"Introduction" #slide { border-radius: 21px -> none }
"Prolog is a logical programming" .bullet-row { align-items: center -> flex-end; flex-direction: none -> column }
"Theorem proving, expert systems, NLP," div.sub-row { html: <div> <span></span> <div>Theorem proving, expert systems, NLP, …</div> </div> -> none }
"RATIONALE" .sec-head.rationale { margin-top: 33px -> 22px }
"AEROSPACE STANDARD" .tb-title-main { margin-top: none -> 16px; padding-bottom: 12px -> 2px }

• Work request
Give the number of lines in the listing above where the word "none" appears, and nothing else.

• Answer to this problem
4